(第401回 2月8日 )
日本医療福祉生活協同組合連合会(医療福祉生協連)が発行する医療福祉生協情の情報誌comcomの 2011 年1月号のコラム「社会派 しんさつ室 No.10」に掲載された文章を転載します。一部修正しています。
後期高齢者医療制度の廃止は先延ばしにされてしまいましたが、新たな医療制度が、厚生労働省の「高齢者医療制度改革会議」で検討されています。
議論の詳細は厚生労働省のホームページに公開されていますが、10月25日に開催された第10回会議で、近藤克則委員(日本福祉大学教授)が「窓口負担拡大に反対する」意見を述べています。

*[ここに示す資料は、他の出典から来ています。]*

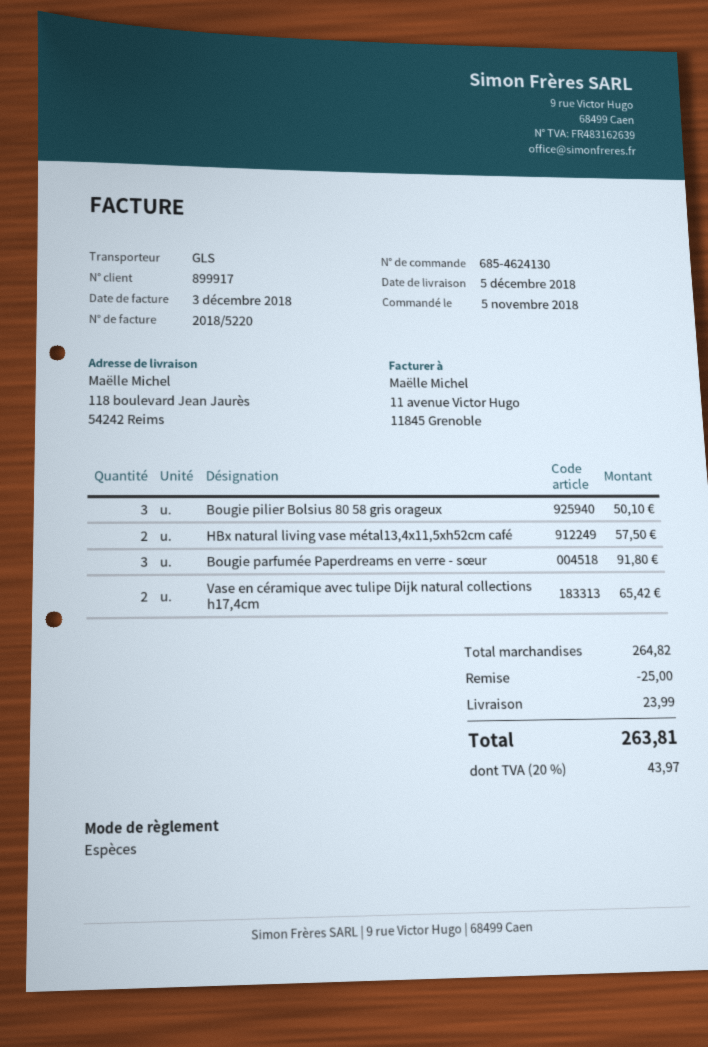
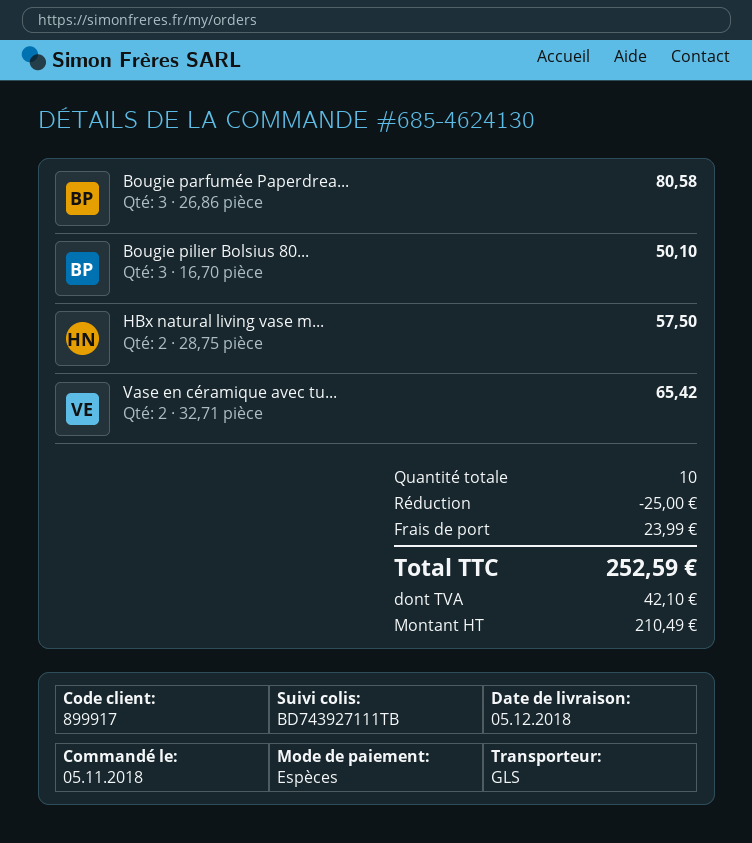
Bougie parfumée Paperdreams en verre - sœur: 3 for 91.80 -> 3 for 80.58
tax: 43.97 -> 42.10
total: 263.81 -> 252.59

70才から74才までの医療費負担は、自民・公明政権時代に2割に引き上げられましたが、後期高齢者医療制度に対する国民の批判を背景にして「当面1割」になっています。今回の議論の中で、法律通り2割に引き上げることが提案されており、それに対する反対意見です。

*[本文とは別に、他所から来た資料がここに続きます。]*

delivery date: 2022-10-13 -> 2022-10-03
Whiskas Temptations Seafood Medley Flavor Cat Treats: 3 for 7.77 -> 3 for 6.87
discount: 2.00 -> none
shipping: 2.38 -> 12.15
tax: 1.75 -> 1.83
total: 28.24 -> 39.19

受益者負担について、“受益”という言葉が医療に当てはまるのかと指摘した上で、「支払い能力に応じて出し合うというのが社会保障の原点ではないか」と述べています。そして、医療費の自己負担増の影響についての国際的な研究や近藤委員の調査を根拠にして、必要な医療が減る、インスリンのような重要な薬も費用負担を理由に使わなくなる人が多数発生すると指摘しています。
2012年には、医療報酬と介護報酬の同時改定がおこなわれます。医療・福祉の生協として、地域の実態を政策に反映する活動が重要です。
「いのちの大運動」の中でも、医療費負担増による受診抑制や、経済的な理由で介護サービスが受けられない実態が報告されています。負担増に反対する活動も重要ですが、負担増による問題事例を全国的な規模で集約する活動が医療福祉生協連に求められています。
安心して医療が受けられる制度に変えていくことは、医療生協の患者の権利章典の「受療権」の保障でもあります。
無料低額診療事業、国保44条の一部負担減免制度の拡充など、2011年を社会保障を充実させる年にしていきたいと思います。